GUMKA工房記

GUMKAミニチュアの備忘録を兼ねた日常記です。

日本人の名誉がかかっているだと?

香港に住んでいるツツミシタ大塚君の話。

仕事を終えて帰宅したら、1/8サイズにカットされたスイカが、
テーブルに置いてあったそうです。

イカは大好物なので、食べようとすると、
香港人の奥さんに、アンタはデブで汗臭いから、
先にシャワーを浴びろと怒られました。

なんだよ~いいじゃん、食べてからでも…と思いつつも、
奥さんの言うとおりにシャワーを浴びます。

でも、ちょっと癪に障ったので、オレはシャワーを浴びたぞ!
これで文句はないな!と主張すべく、身体もロクに拭かないで、
全裸でリビングに戻り、立ったまんまスイカを食べ始めました。

当然、奥さんは、床が濡れるから、ちゃんとタオルで身体を拭け、
あと、急に来客があるかもしれないから、パンツくらい穿けと怒ります。
しかし、悠然とスイカを食いつつ、無視。

その態度に奥さん、さらに怒り、
いい歳して、子供みたいな真似するな中年デブ!とナジります。

カチンと来た彼は、昔見た怪獣映画のガメラの中に、
空を飛んで来たガメラが両足をブレーキにして着陸し、
地上を滑走しながら、火炎弾を口から敵に吐くというシーンを思い出し、
濡れた足裏で、床をつ~~と滑りながら、奥さんの傍まで横移動し、
ガメラガメラガメラ」と言いながら、
口から、スイカのタネを奥さんの顔に向かって、ププププププププププと飛ばしました。

ツツミシタ大塚君の予想では、奥さんがきょとんとして、
ガメラってなに?」とか尋ねてくれて、夫婦円満になるはずでしたが、(←間抜けがここに)
このときは、ブチ切れられ、

「日本人男性は変態だ!素っ裸で、キン●マゆらゆらさせて、
女性につばをついたスイカのタネを飛ばしてくる!
こんなのは耐えられない!明日、会社の同僚に言いふらしてやる!」

だから、これは怪獣映画のガメラが…
と必死に説明しても、聞く耳を持たず。

こうなったら、奥さんに、その映画を見せて誤解を解こうとしましたが、
肝心のガメラが滑りながら火炎弾を吹くシーンが、
どの作品だったのか思い出せず。

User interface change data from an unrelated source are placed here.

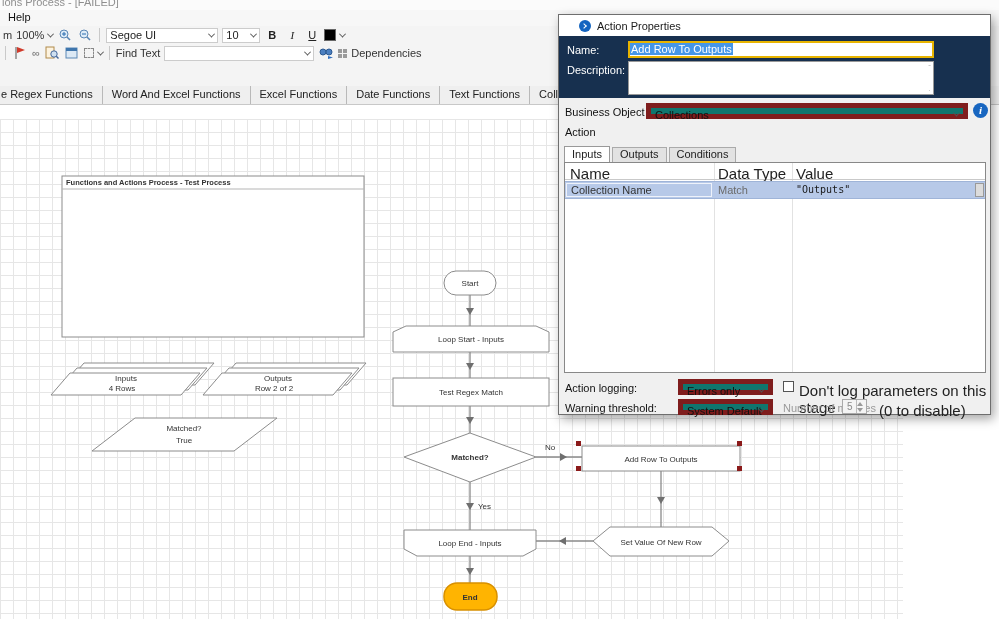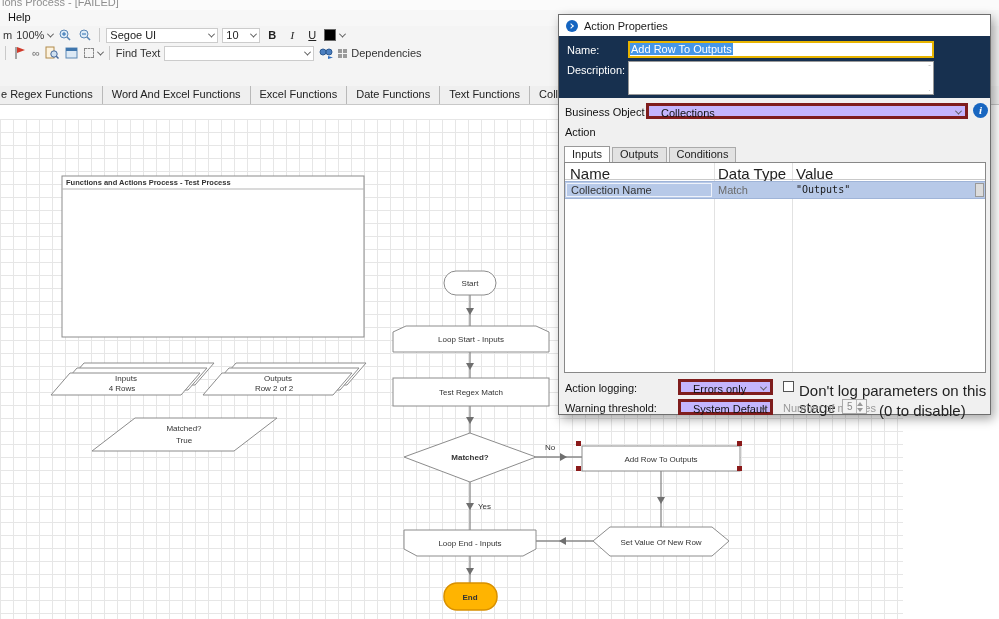--- a/index.html
+++ b/index.html
@@ -37,32 +37,32 @@
   #diagram-svg { position:absolute; left:0; top:0; }
   #diagram-svg text { font-family:"Liberation Sans",sans-serif; font-size:8px; fill:#333; }
   .shape { fill:#fff; stroke:#8c8c8c; stroke-width:1; }
   .conn { stroke:#8a8a8a; stroke-width:1.3; }
   .arrow { fill:#6f6f6f; stroke:none; }
   .lbl-grey { fill:#9a9a9a; }
 
   
   #dialog { position:absolute; left:558px; top:14px; width:433px; height:401px; background:#f0f0f0;
     border:1px solid #6e6e6e; box-shadow:3px 4px 10px rgba(0,0,0,.35); z-index:10; }
-  #dlg-title { position:absolute; left:0; top:0; width:100%; height:21px; background:#fff; display:flex; align-items:center; gap:6px; padding-left:7px; }
+  #dlg-title { position:absolute; left:0; top:0; width:100%; height:21px; background:#fff; display:flex; align-items:center; gap:6px; padding-left:20px; }
   #dlg-title .orb { width:12px; height:12px; border-radius:50%; background:#1464c0; display:flex; align-items:center; justify-content:center; }
   #dlg-title .orb b { width:4px; height:4px; border-right:1.5px solid #fff; border-top:1.5px solid #fff; transform:rotate(45deg); margin-left:-2px; }
   #dlg-title span { font-size:11px; color:#1a1a1a; }
   #dlg-navy { position:absolute; left:0; top:21px; width:100%; height:62px; background:#17304f; }
   .navy-label { position:absolute; font-size:11px; color:#fff; }
   #name-input { position:absolute; left:69px; top:26px; width:306px; height:17px; background:#fff; border:2px solid #e8b400; font-size:11px; line-height:12px; overflow:hidden; }
   #name-input span { background:#4596e8; color:#fff; display:inline-block; padding:0 1px; }
   #desc-box { position:absolute; left:69px; top:46px; width:306px; height:34px; background:#fff; border:1px solid #999; }
   #desc-box .sc { position:absolute; right:2px; font-size:8px; color:#b0b0b0; line-height:8px; }
   .fld-label { position:absolute; font-size:11px; color:#111; }
-  .combo { position:absolute; height:16px; background:#c4b5fd; border:3px solid #7f1d1d; font-size:11px; color:#111; line-height:14px; padding-left:12px; }
+  .combo { position:absolute; height:16px; background:#0f766e; border:5px solid #7f1d1d; font-size:11px; color:#111; line-height:14px; padding-left:4px; }
   .combo .chev { position:absolute; right:4px; top:4px; }
   #info-icon { position:absolute; left:414px; top:88px; width:15px; height:15px; border-radius:50%; background:#1866c0; color:#fff; font-family:"Liberation Serif",serif; font-style:italic; font-weight:bold; font-size:11px; text-align:center; line-height:14px; }
   #dlg-tabs { position:absolute; left:5px; top:130px; display:flex; align-items:flex-end; height:17px; }
   .dtab { font-size:11px; padding:1px 7px 2px 7px; color:#222; }
   .dtab.active { background:#fff; border:1px solid #999; border-bottom:none; }
   .dtab.inactive { background:#e2e2e2; border:1px solid #aaa; border-bottom:none; margin-left:2px; padding-top:0; height:15px; }
   #grid-panel { position:absolute; left:5px; top:147px; width:422px; height:211px; background:#fff; border:1px solid #888; }
   .col-line { position:absolute; top:0; bottom:0; width:1px; background:#e2e2e2; }
   #grid-head { position:absolute; left:0; top:0; width:100%; height:17px; border-bottom:1px solid #c9c9c9; }
   #grid-head span { position:absolute; top:2px; font-size:15px; color:#222; }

(←やはり間抜けがここに)



かくして、うちに国際電話がありました。

「あのガメラは、ギャオス、レギオン、イリスのどれだった?」

私も一応、ガメラは見ていますが、そんなに特撮に熱くないので、
覚えておらず、わからんと言うと

「このままだと、日本男児が香港女性から変態呼ばわりされるんだぞ!
それでもいいのか!日本人の名誉のためにも、調べてくれ!」
(↑やっぱり、間抜けがここに)

面倒くせーなーと思いながら、詳しい人に尋ねたら、
有名シーンだそうで、すぐにレギオンと判明。

伝えたところ、香港の旺角にある日本映画専門店で、DVDを入手して、
それを奥さんに見せれば汚名返上だ~!と言っていましたが、
その後の顛末は聞いていません。



2020年のオリンピック開催が東京で決まって、
大喜びしながらTVのニュースを見ていて、
日本人、名誉、誇りという単語を聞いたとき、不謹慎ながら、
なぜか、このエピソードを思い出しました。